El método científico consistiría, entonces, en enfrentar problemas, proponer hipótesis, aplicar la lógica para averiguar qué implican, confrontar sus consecuencias con la realidad observable y, de acuerdo con el resultado, abandonar la hipótesis por refutación o conservarla por corroboración. Esta concepción, por supuesto, conserva ecos de antiguas metodologías. La componente racionalista, que se advierte tanto en el platonismo como en el aristotelismo, se manifiesta aquí por el hecho de que inventar hipótesis implica un ejercicio de nuestra mente, de nuestra razón y de nuestra imaginación. Pero, por otra parte, el método reserva un importante papel a la experiencia. Los datos empíricos ya no desempeñan el papel verificador que tenían en el método inductivo del antiguo empirismo, pero son indispensables en dos etapas del método hipotético deductivo. En el contexto de descubrimiento, cumplen la función de llevarnos hacia los problemas, pues ¿qué otra cosa sino las observaciones son las que muestran que hay algo intrigante o incomprensible que merece la formulación de una hipótesis? Por otra parte, y en un sentido aun más importante, son el elemento de control a través de las contrastaciones, y permiten poner en evidencia, de esta manera, las excelencias o defectos de nuestras hipótesis. Resulta por tanto que el método hipotético deductivo es una especie de combinación humilde, no pretensiosa y no justificacionista de la orientación racionalista aristotélica y del empirismo asociado al método inductivo tradicional.

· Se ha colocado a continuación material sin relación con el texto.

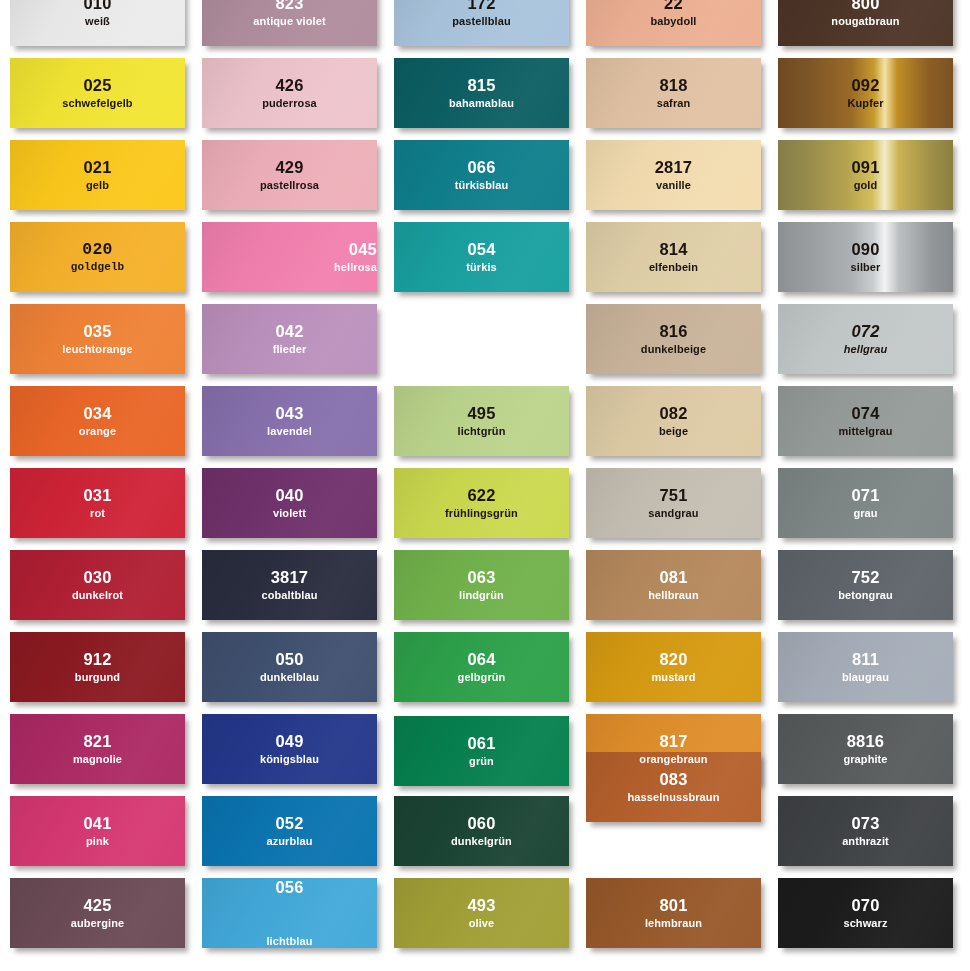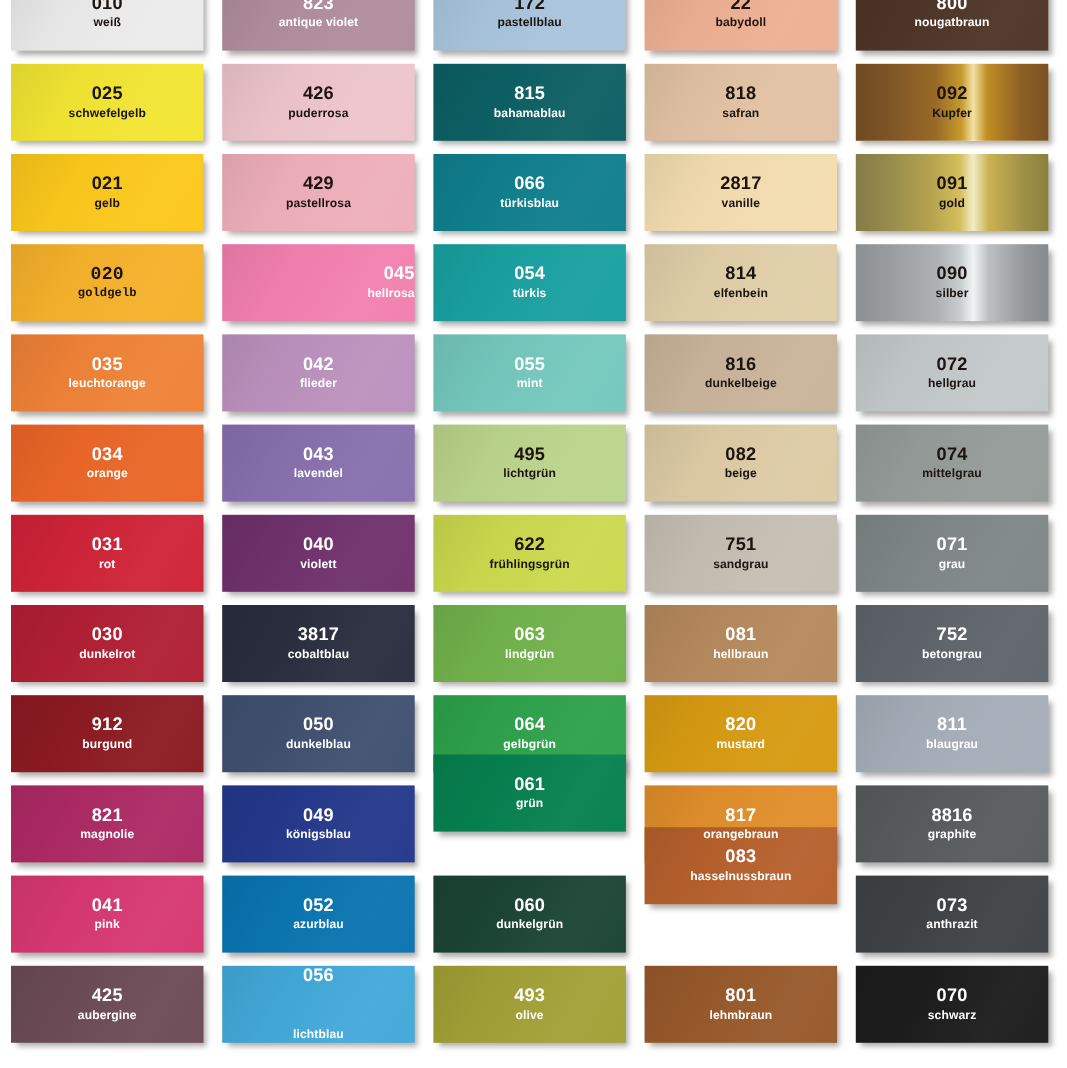"055" div.swatch { html: <div> <div>055</div> <div>mint</div> </div> -> none }
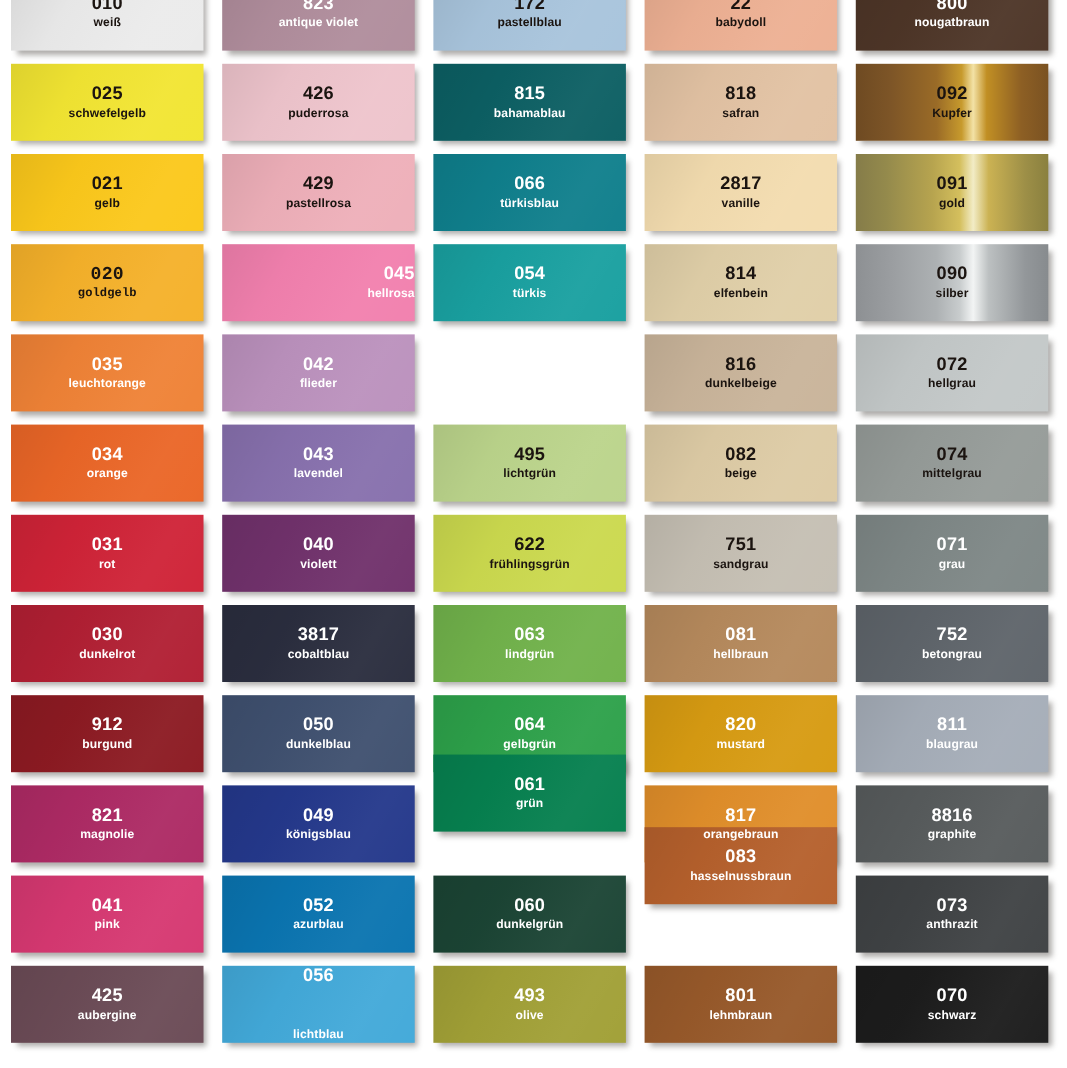"072" div.swatch { font-style: none -> italic }
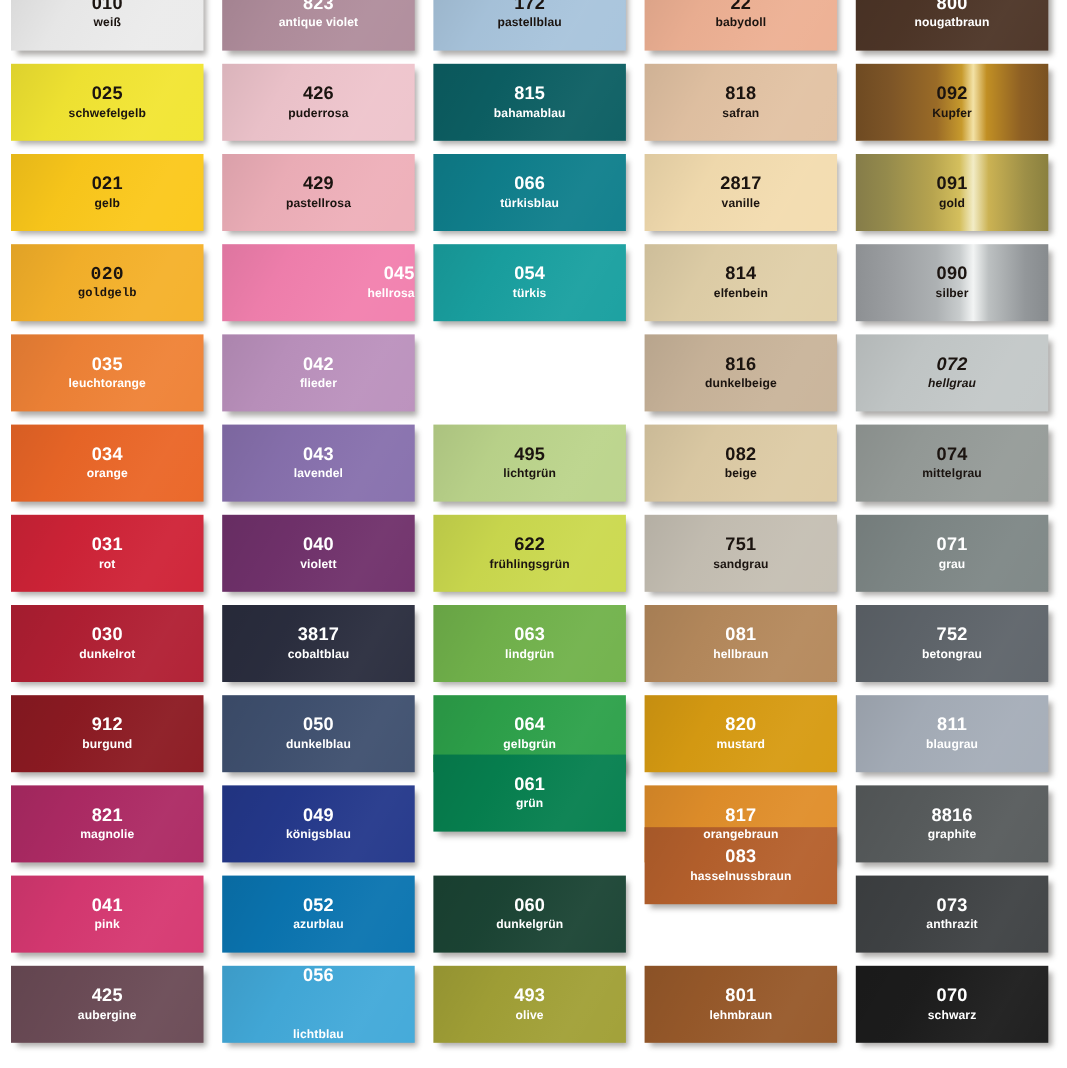"061" div.swatch { top: 686px -> 716px }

Debemos agregar que, además de imaginación para producir hipótesis, el método incluye el mecanismo lógico, que debe computarse del lado de nuestras actitudes racionales y no del de la observación empírica. Esto es lo que convierte al método hipotético deductivo en un procedimiento que tiene más analogías con el pensamiento aristotélico de lo que, en principio, se pudiera creer.
*En realidad la ley de Galileo es sólo una aproximación muy aceptable de la ley de caída que se deduce de la teoría de Newton. Lo mismo sucede con las leyes de Kepler y otras ya conocidas en años anteriores a la formulación de la mecánica newtoniana.